ABA causes ABI1–PYR1 interaction in Arabidopsis. (a) Example of raw tandem mass spectrometry data identifying PYR1 peptide in YFP–ABI affinity purified samples. The predicted PYR1 peptide sequence is shown in the top inset. (b) Increasing concentrations of exogenously applied ABA strongly enhanced co-immunoprecipitation of YFP–ABI1 with PYR1 in Arabidopsis. Transgenic Arabidopsis plants were exposed to ABA for 3 h. (c) ABA triggers interaction of YFP–ABI1 with PYR1 within 5 min of exposure of Arabidopsis plants to exogenous ABA. Left: Total protein extracts (left, Input) from YFP–ABI1 plants. Plants were grown on MS plates for 3 weeks and were treated with or without 100 μm exogenous ABA. After co-immunoprecipitation using anti-GFP beads, input and co-immunoprecipitated samples were detected with anti-PYR1 and anti-GFP antibodies.

Figure 3

ABI1 PP2C co-immunoprecipitates with all three ABA signalling SnRK2 kinases in plants. YFP–ABI1 co-immunoprecipitates with HA–SnRK2.2, HA–SnRK2.3 and HA– OST1/SnRK2.6 both in the presence and absence of exogenously applied ABA. Total protein extracts (left, Input) from transformed Nicotiana benthamiana leaves were harvested 3 days after inoculation and were treated with or without 100 μm ABA for 24 h before harvesting. After co-immunoprecipitation using an anti-HA matrix, input and immunoprecipitated samples were detected with anti-GFP and anti-HA antibodies.

Figure 4

Interaction of PYR1 with SnRK2.3 and OST1. YFP–PYR1 co-immunoprecipitates with HA–SnRK2.3. In contrast HA–OST1/SnRK2.6 did not co-immunoprecipitate with YFP–PYR1. Total protein extracts (left, Input) from transformed Nicotiana benthamiana leaves were harvested 3 days after inoculation and were treated with or without 100 μm ABA for 24 h before harvesting.
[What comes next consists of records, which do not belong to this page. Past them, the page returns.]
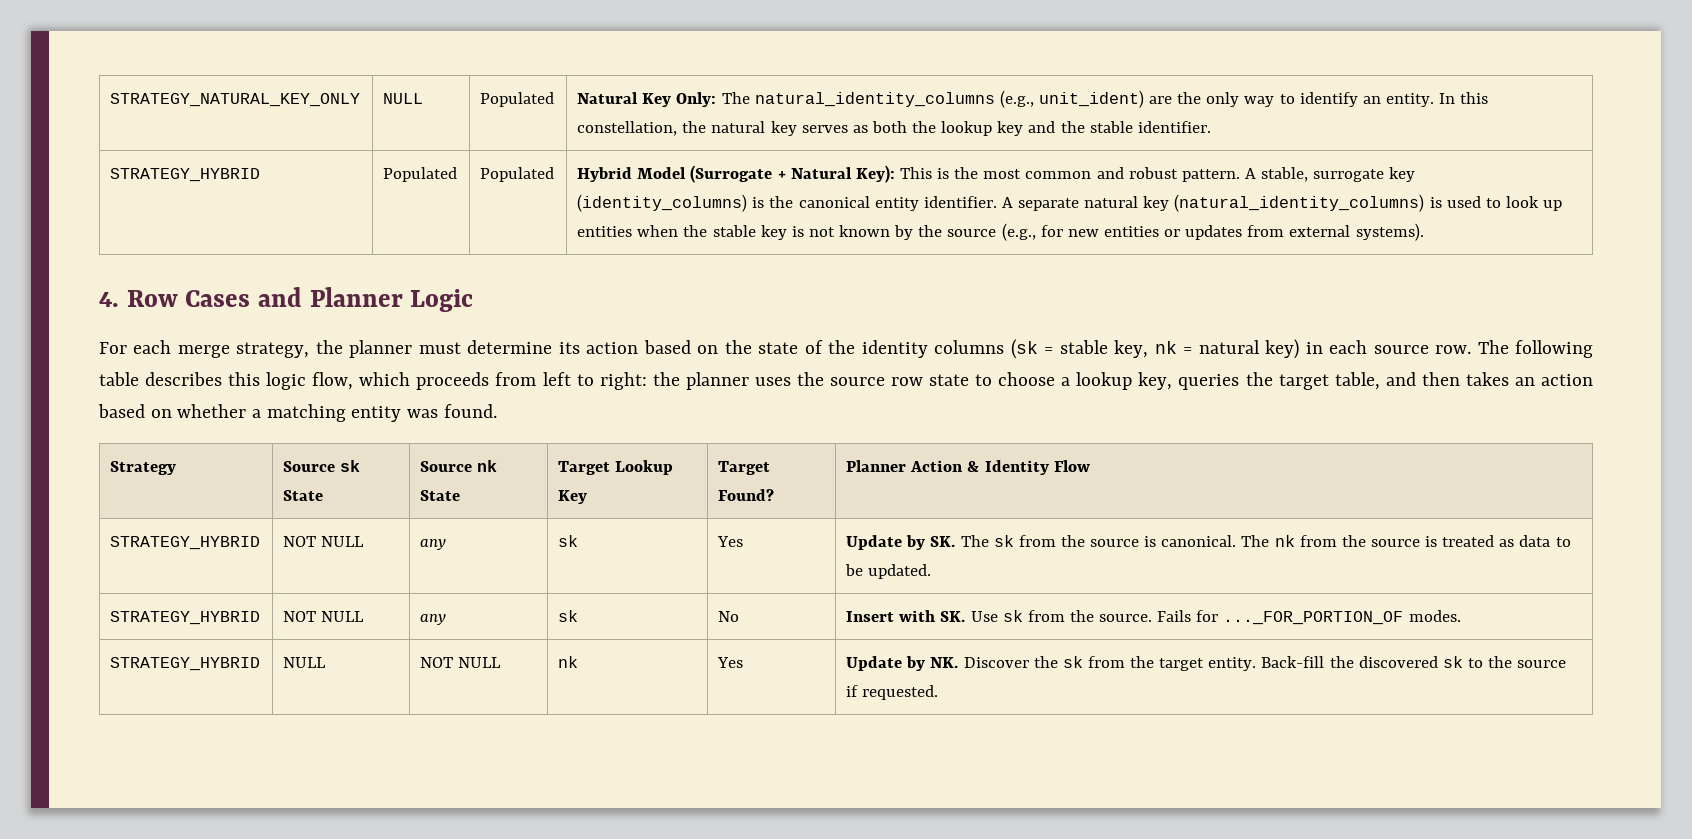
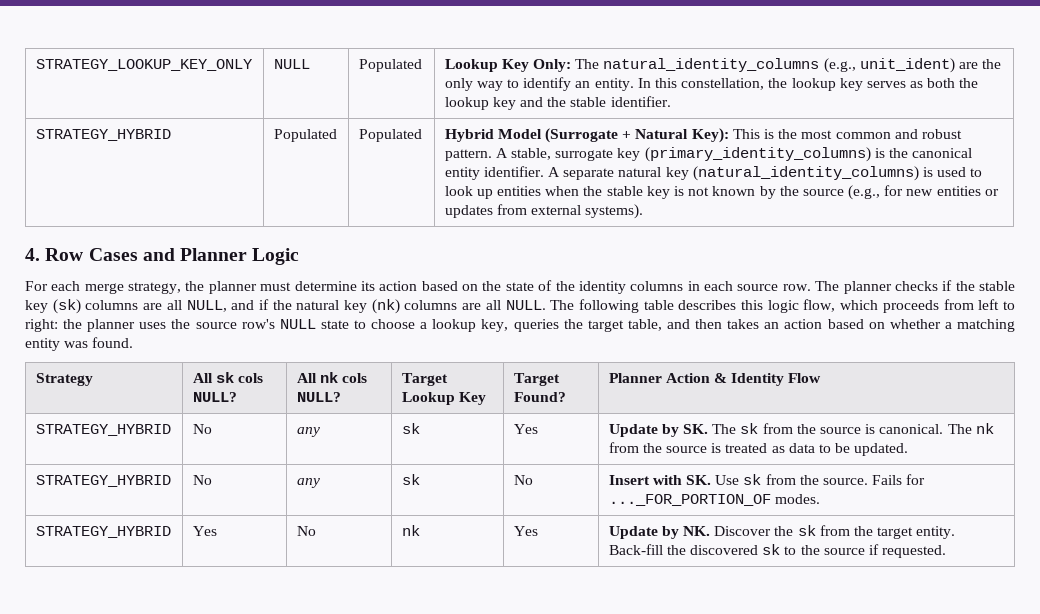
- STRATEGY_NATURAL_KEY_ONLY | NULL | Populated | Natural Key Only: The natural_identity_columns (e.g., unit_ident) are the only way to identify an entity. In this constellation, the natural key serves as both the lookup key and the stable identifier.
+ STRATEGY_LOOKUP_KEY_ONLY | NULL | Populated | Lookup Key Only: The natural_identity_columns (e.g., unit_ident) are the only way to identify an entity. In this constellation, the lookup key serves as both the lookup key and the stable identifier.
- A stable, surrogate key (identity_columns) is the canonical entity identifier.
+ A stable, surrogate key (primary_identity_columns) is the canonical entity identifier.
- For each merge strategy, the planner must determine its action based on the state of the identity columns (sk = stable key, nk = natural key) in each source row.
+ For each merge strategy, the planner must determine its action based on the state of the identity columns in each source row.
- The following table describes this logic flow, which proceeds from left to right: the planner uses the source row state to choose a lookup key, queries the target table, and then takes an action based on whether a matching entity was found.
+ The planner checks if the stable key (sk) columns are all NULL, and if the natural key (nk) columns are all NULL. The following table describes this logic flow, which proceeds from left to right: the planner uses the source row's NULL state to choose a lookup key, queries the target table, and then takes an action based on whether a matching entity was found.
- Strategy | Source sk State | Source nk State | Target Lookup Key | Target Found? | Planner Action & Identity Flow
+ Strategy | All sk cols NULL? | All nk cols NULL? | Target Lookup Key | Target Found? | Planner Action & Identity Flow
- STRATEGY_HYBRID | NOT NULL | any | sk | Yes | Update by SK. The sk from the source is canonical. The nk from the source is treated as data to be updated.
+ STRATEGY_HYBRID | No | any | sk | Yes | Update by SK. The sk from the source is canonical. The nk from the source is treated as data to be updated.
- STRATEGY_HYBRID | NOT NULL | any | sk | No | Insert with SK. Use sk from the source. Fails for ..._FOR_PORTION_OF modes.
+ STRATEGY_HYBRID | No | any | sk | No | Insert with SK. Use sk from the source. Fails for ..._FOR_PORTION_OF modes.
- STRATEGY_HYBRID | NULL | NOT NULL | nk | Yes | Update by NK. Discover the sk from the target entity. Back-fill the discovered sk to the source if requested.
+ STRATEGY_HYBRID | Yes | No | nk | Yes | Update by NK. Discover the sk from the target entity. Back-fill the discovered sk to the source if requested.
After co-immunoprecipitation using an anti-HA matrix, input and immunoprecipitated samples were detected with anti-GFP and anti-HA antibodies.

Figure 5

ABA-induced stomatal closure and ABA-inhibition of stomatal opening but not Ca²⁺ -induced stomatal closure are impaired in pyr1pyl1pyl2pyl4 quadruple mutant plants. (a) ABA-induced stomatal closure in pyr1pyl1pyl2pyl4 quadruple mutant and wild type rosette leaves treated with the indicated ABA concentrations for 1 h (n = 4 experiments, 30 stomata per experiment and condition; genotype and [ABA] blind experiments). (b) ABA inhibition of stomatal opening in pyr1pyl1pyl2pyl4 quadruple mutant and wild type abaxial leaf epidermes treated with the indicated ABA concentrations for 1 h (n = 3 experiments, 30 stomata per experiment and condition; genotype and [ABA] blind experiments). Closed means incubation in the dark for 3 h (before light and ABA treatment). (c) Stomatal closure in response to four repetitive extracellular Ca²⁺ pulses (5 min each) is not impaired in pyr1pyl1pyl2pyl4 quadruple mutant suggesting that PYR/PYL/RCARs function upstream of Ca²⁺. Four 5-min extracellular applications of 1 mm CaCl₂ and 1 mm KCl were sequentially applied to abaxial leaf epidermes (black bars at top) followed by 50 mm KCl and 0 added CaCl₂ exposure (White bars at top) (n = 31 individually mapped stomata for both wild type and pyr1pyl1pyl2pyl4 quadruple mutant) Average stomatal apertures at time = −15 min: 5.24 ± 0.19 μm (wild type), 5.52 ± 0.14 μm (pyr1pyl1pyl2pyl4 quadruple mutant). Error bars show SEM.